Dataset items
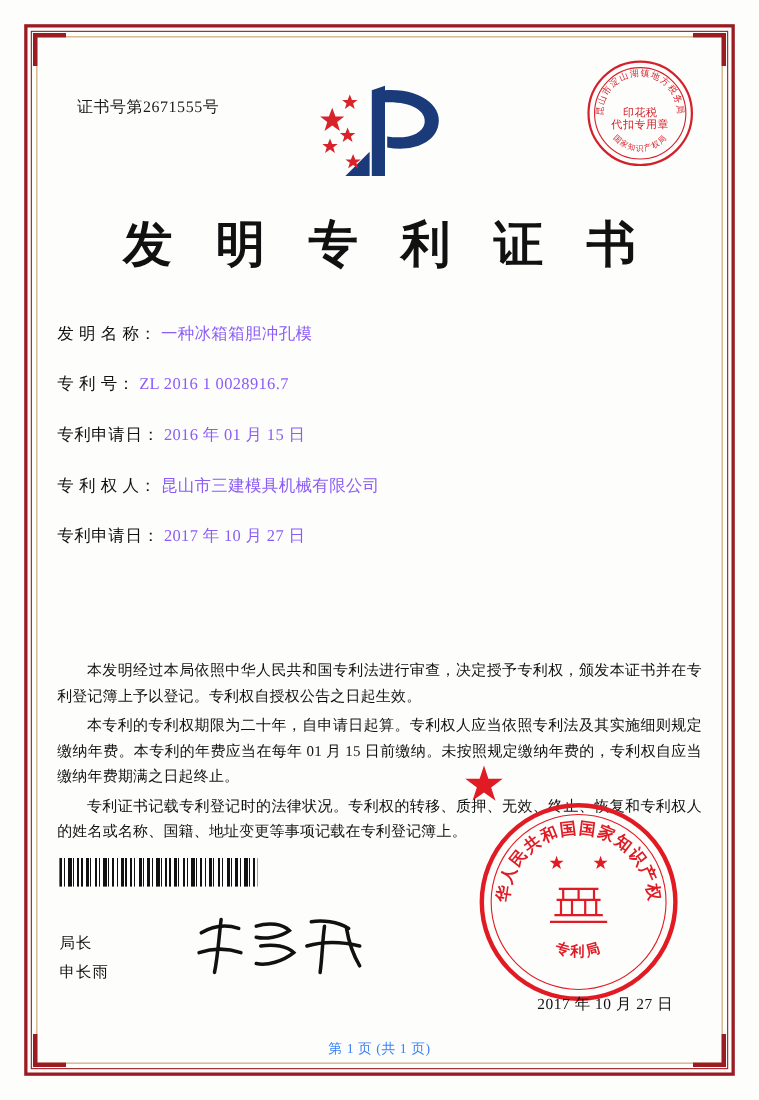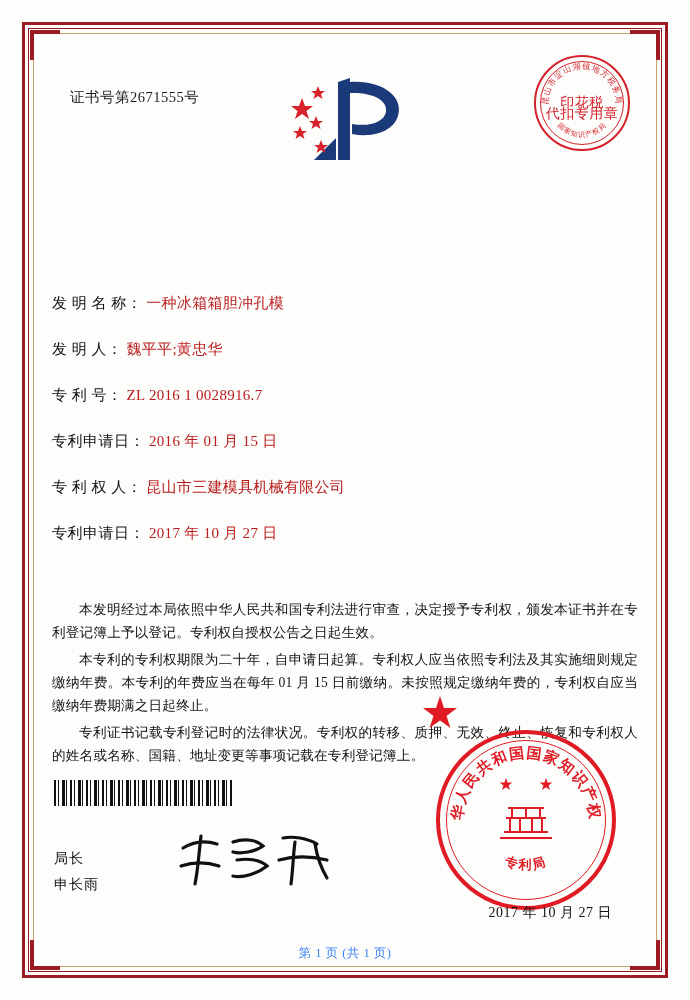--- a/index.html
+++ b/index.html
@@ -104,21 +104,21 @@
     height: 92px;
     left: 0;
     top: 0;
   }
   .tax-seal .tsl-center {
     position: absolute;
     left: 0;
     right: 0;
     top: 40px;
     text-align: center;
-    font-size: 14px;
+    font-size: 10px;
     line-height: 11px;
     font-family: "Liberation Serif", serif;
     letter-spacing: 0.5px;
   }
 
   .main-title {
     position: absolute;
     left: 0;
     right: 0;
     top: 192px;
@@ -144,21 +144,21 @@
     align-items: baseline;
     margin-bottom: 27px;
   }
   .field-label {
     white-space: nowrap;
     color: #111;
     letter-spacing: 0.5px;
   }
   .field-value {
     margin-left: 4px;
-    color: #b91c1c;
+    color: #8b5cf6;
     letter-spacing: 0.3px;
     text-align: right;
   }
 
   
   .paragraphs {
     position: absolute;
     left: 52px;
     right: 52px;
     top: 598px;
@@ -304,29 +304,26 @@
       <text font-size="7" fill="#d4202a" letter-spacing="1" font-family="Liberation Serif, serif">
         <textPath href="#arcBot" startOffset="50%" text-anchor="middle">国家知识产权局</textPath>
       </text>
     </svg>
     <div class="tsl-center">
       <div>印花税</div>
       <div>代扣专用章</div>
     </div>
   </div>
 
+  <div class="main-title">发 明 专 利 证 书</div>
 
   <div class="fields">
     <div class="field-row">
       <span class="field-label">发 明 名 称：</span>
       <span class="field-value">一种冰箱箱胆冲孔模</span>
-    </div>
-    <div class="field-row">
-      <span class="field-label">发 明 人：</span>
-      <span class="field-value">魏平平;黄忠华</span>
     </div>
     <div class="field-row">
       <span class="field-label">专 利 号：</span>
       <span class="field-value">ZL 2016 1 0028916.7</span>
     </div>
     <div class="field-row">
       <span class="field-label">专利申请日：</span>
       <span class="field-value">2016 年 01 月 15 日</span>
     </div>
     <div class="field-row">

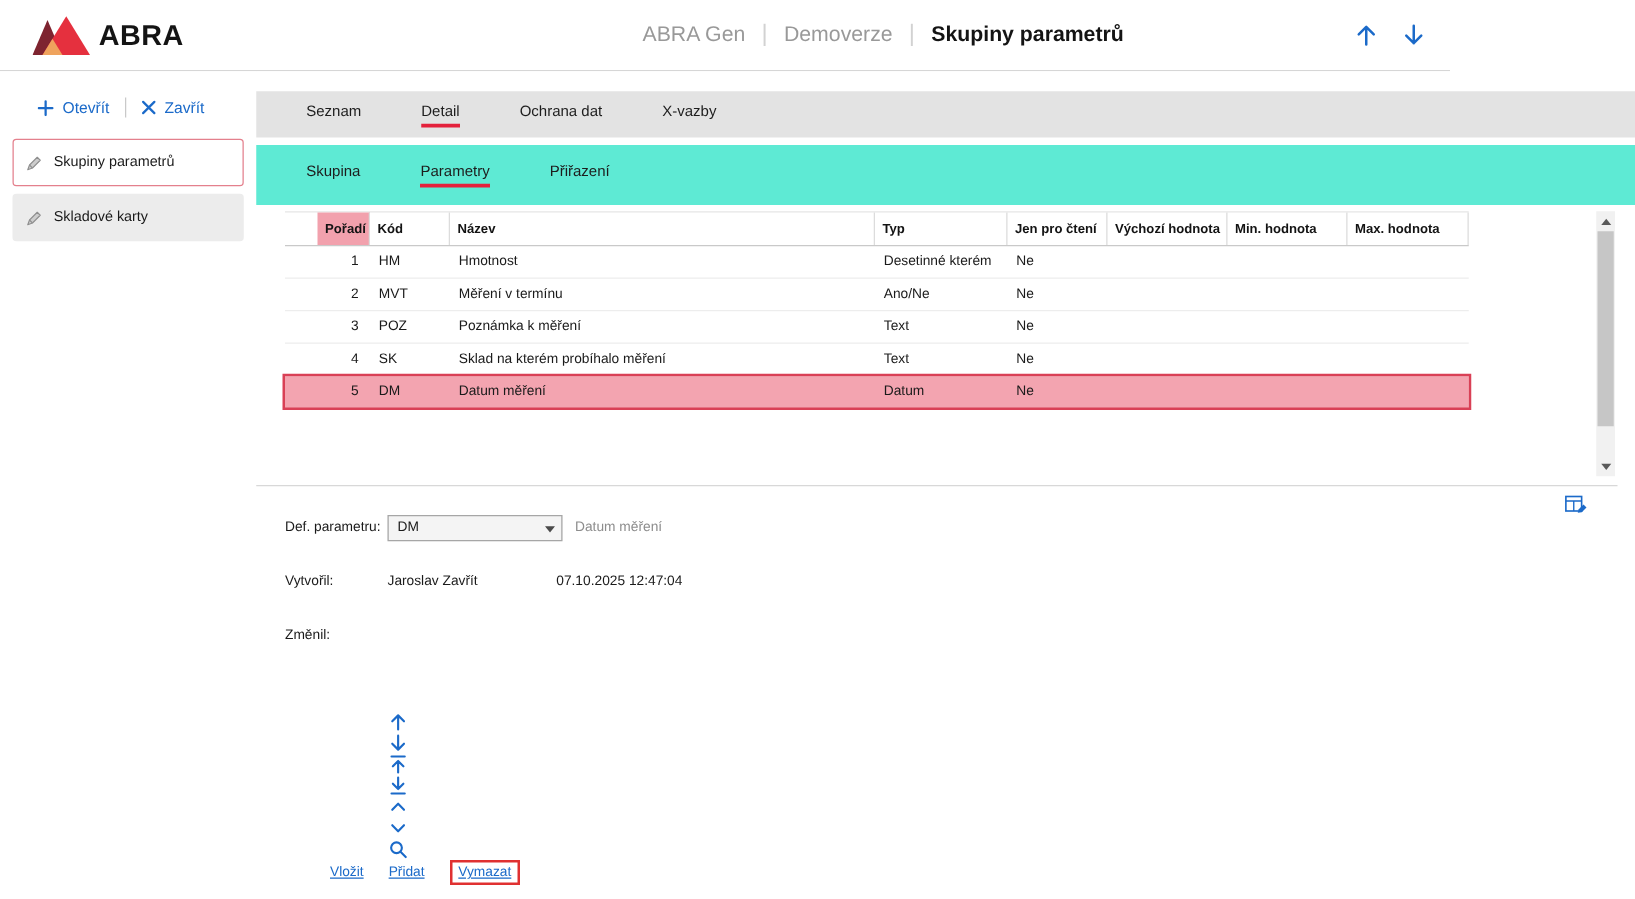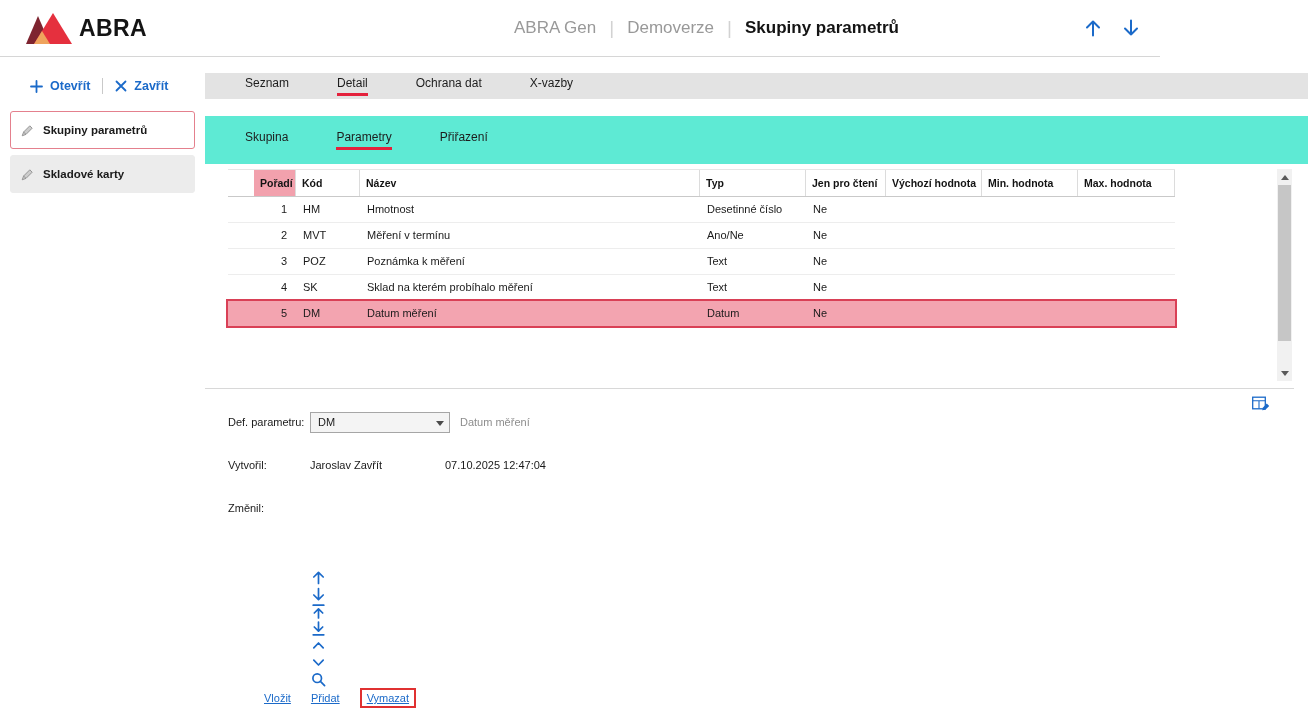--- a/index.html
+++ b/index.html
@@ -11,31 +11,31 @@
   .logo{position:absolute;left:26px;top:12px;display:flex;align-items:center;gap:7px;}
   .logo-text{font-size:23px;font-weight:bold;letter-spacing:.4px;color:#141414;}
   .title-group{position:absolute;left:514px;top:0;height:56px;display:flex;align-items:center;gap:13px;}
   .t-gray{font-size:17px;color:#999;}
   .t-sep{font-size:19px;color:#d2d2d2;}
   .t-main{font-size:17px;color:#141414;font-weight:600;}
   .nav-arrows{position:absolute;right:18px;top:0;height:56px;display:flex;align-items:center;gap:16px;}
   .icon-btn{display:inline-flex;cursor:pointer;}
 
   
-  .sidebar{position:absolute;left:0;top:57px;width:205px;height:662px;background:#fff;font-weight:bold;}
+  .sidebar{position:absolute;left:0;top:57px;width:205px;height:662px;background:#fff;}
   .side-toolbar{display:flex;align-items:center;padding:21px 0 13px 30px;font-size:12.5px;color:#1b6ac9;}
   .side-tool{display:flex;align-items:center;gap:7px;cursor:pointer;}
   .vsep{width:1px;height:16px;background:#c9c9c9;margin:0 12px;}
   .side-item{margin:4px 10px 6px 10px;height:38px;border-radius:3px;display:flex;align-items:center;gap:9px;padding-left:10px;font-size:11.5px;background:#ececec;border:1px solid #ececec;cursor:pointer;}
   .side-item.selected{background:#fff;border:1px solid #e4808d;}
 
   
   .content{position:absolute;left:205px;top:57px;width:1103px;height:662px;background:#fff;}
   .tabstrip{position:absolute;left:0;right:0;display:flex;align-items:center;background:#e3e3e3;padding-left:16px;}
-  .tabstrip1{top:16px;height:26px;}
+  .tabstrip1{top:16px;height:37px;}
   .tabstrip2{top:59px;height:48px;background:#5eead4;}
   .tab{padding:0 24px;font-size:12px;color:#1d1d1d;cursor:pointer;}
   .tab span{display:inline-block;padding-bottom:3px;border-bottom:3px solid transparent;}
   .tab.active span{border-bottom-color:#e4213c;}
 
   
   .table-wrap{position:absolute;left:23px;top:112px;width:947px;}
   .grid-header,.grid-row{display:grid;grid-template-columns:68px 64px 340px 106px 80px 96px 96px 97px;}
   .grid-header{height:28px;border-top:1px solid #e6e6e6;border-bottom:1px solid #c9c9c9;}
   .gh{font-size:10.5px;font-weight:700;line-height:27px;padding:0 3px 0 6px;border-right:1px solid #dcdcdc;white-space:nowrap;overflow:hidden;color:#131313;cursor:pointer;}
@@ -171,21 +171,21 @@
       <div class="gh">Jen pro čtení</div>
       <div class="gh">Výchozí hodnota</div>
       <div class="gh">Min. hodnota</div>
       <div class="gh">Max. hodnota</div>
     </div>
 
     <div class="grid-row">
       <div class="gc num">1</div>
       <div class="gc">HM</div>
       <div class="gc">Hmotnost</div>
-      <div class="gc">Desetinné číslo</div>
+      <div class="gc">Desetinné kterém</div>
       <div class="gc">Ne</div>
       <div class="gc"></div>
       <div class="gc"></div>
       <div class="gc"></div>
     </div>
 
     <div class="grid-row">
       <div class="gc num">2</div>
       <div class="gc">MVT</div>
       <div class="gc">Měření v termínu</div>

● Work required: Please retype every record shown above, exactly as written, but without pictures.

● Solution:
--- a/index.html
+++ b/index.html
@@ -104,21 +104,21 @@
     height: 92px;
     left: 0;
     top: 0;
   }
   .tax-seal .tsl-center {
     position: absolute;
     left: 0;
     right: 0;
     top: 40px;
     text-align: center;
-    font-size: 14px;
+    font-size: 10px;
     line-height: 11px;
     font-family: "Liberation Serif", serif;
     letter-spacing: 0.5px;
   }
 
   .main-title {
     position: absolute;
     left: 0;
     right: 0;
     top: 192px;
@@ -144,21 +144,21 @@
     align-items: baseline;
     margin-bottom: 27px;
   }
   .field-label {
     white-space: nowrap;
     color: #111;
     letter-spacing: 0.5px;
   }
   .field-value {
     margin-left: 4px;
-    color: #b91c1c;
+    color: #8b5cf6;
     letter-spacing: 0.3px;
     text-align: right;
   }
 
   
   .paragraphs {
     position: absolute;
     left: 52px;
     right: 52px;
     top: 598px;
@@ -304,29 +304,26 @@
       <text font-size="7" fill="#d4202a" letter-spacing="1" font-family="Liberation Serif, serif">
         <textPath href="#arcBot" startOffset="50%" text-anchor="middle">国家知识产权局</textPath>
       </text>
     </svg>
     <div class="tsl-center">
       <div>印花税</div>
       <div>代扣专用章</div>
     </div>
   </div>
 
+  <div class="main-title">发 明 专 利 证 书</div>
 
   <div class="fields">
     <div class="field-row">
       <span class="field-label">发 明 名 称：</span>
       <span class="field-value">一种冰箱箱胆冲孔模</span>
-    </div>
-    <div class="field-row">
-      <span class="field-label">发 明 人：</span>
-      <span class="field-value">魏平平;黄忠华</span>
     </div>
     <div class="field-row">
       <span class="field-label">专 利 号：</span>
       <span class="field-value">ZL 2016 1 0028916.7</span>
     </div>
     <div class="field-row">
       <span class="field-label">专利申请日：</span>
       <span class="field-value">2016 年 01 月 15 日</span>
     </div>
     <div class="field-row">

--- a/index.html
+++ b/index.html
@@ -11,31 +11,31 @@
   .logo{position:absolute;left:26px;top:12px;display:flex;align-items:center;gap:7px;}
   .logo-text{font-size:23px;font-weight:bold;letter-spacing:.4px;color:#141414;}
   .title-group{position:absolute;left:514px;top:0;height:56px;display:flex;align-items:center;gap:13px;}
   .t-gray{font-size:17px;color:#999;}
   .t-sep{font-size:19px;color:#d2d2d2;}
   .t-main{font-size:17px;color:#141414;font-weight:600;}
   .nav-arrows{position:absolute;right:18px;top:0;height:56px;display:flex;align-items:center;gap:16px;}
   .icon-btn{display:inline-flex;cursor:pointer;}
 
   
-  .sidebar{position:absolute;left:0;top:57px;width:205px;height:662px;background:#fff;font-weight:bold;}
+  .sidebar{position:absolute;left:0;top:57px;width:205px;height:662px;background:#fff;}
   .side-toolbar{display:flex;align-items:center;padding:21px 0 13px 30px;font-size:12.5px;color:#1b6ac9;}
   .side-tool{display:flex;align-items:center;gap:7px;cursor:pointer;}
   .vsep{width:1px;height:16px;background:#c9c9c9;margin:0 12px;}
   .side-item{margin:4px 10px 6px 10px;height:38px;border-radius:3px;display:flex;align-items:center;gap:9px;padding-left:10px;font-size:11.5px;background:#ececec;border:1px solid #ececec;cursor:pointer;}
   .side-item.selected{background:#fff;border:1px solid #e4808d;}
 
   
   .content{position:absolute;left:205px;top:57px;width:1103px;height:662px;background:#fff;}
   .tabstrip{position:absolute;left:0;right:0;display:flex;align-items:center;background:#e3e3e3;padding-left:16px;}
-  .tabstrip1{top:16px;height:26px;}
+  .tabstrip1{top:16px;height:37px;}
   .tabstrip2{top:59px;height:48px;background:#5eead4;}
   .tab{padding:0 24px;font-size:12px;color:#1d1d1d;cursor:pointer;}
   .tab span{display:inline-block;padding-bottom:3px;border-bottom:3px solid transparent;}
   .tab.active span{border-bottom-color:#e4213c;}
 
   
   .table-wrap{position:absolute;left:23px;top:112px;width:947px;}
   .grid-header,.grid-row{display:grid;grid-template-columns:68px 64px 340px 106px 80px 96px 96px 97px;}
   .grid-header{height:28px;border-top:1px solid #e6e6e6;border-bottom:1px solid #c9c9c9;}
   .gh{font-size:10.5px;font-weight:700;line-height:27px;padding:0 3px 0 6px;border-right:1px solid #dcdcdc;white-space:nowrap;overflow:hidden;color:#131313;cursor:pointer;}
@@ -171,21 +171,21 @@
       <div class="gh">Jen pro čtení</div>
       <div class="gh">Výchozí hodnota</div>
       <div class="gh">Min. hodnota</div>
       <div class="gh">Max. hodnota</div>
     </div>
 
     <div class="grid-row">
       <div class="gc num">1</div>
       <div class="gc">HM</div>
       <div class="gc">Hmotnost</div>
-      <div class="gc">Desetinné číslo</div>
+      <div class="gc">Desetinné kterém</div>
       <div class="gc">Ne</div>
       <div class="gc"></div>
       <div class="gc"></div>
       <div class="gc"></div>
     </div>
 
     <div class="grid-row">
       <div class="gc num">2</div>
       <div class="gc">MVT</div>
       <div class="gc">Měření v termínu</div>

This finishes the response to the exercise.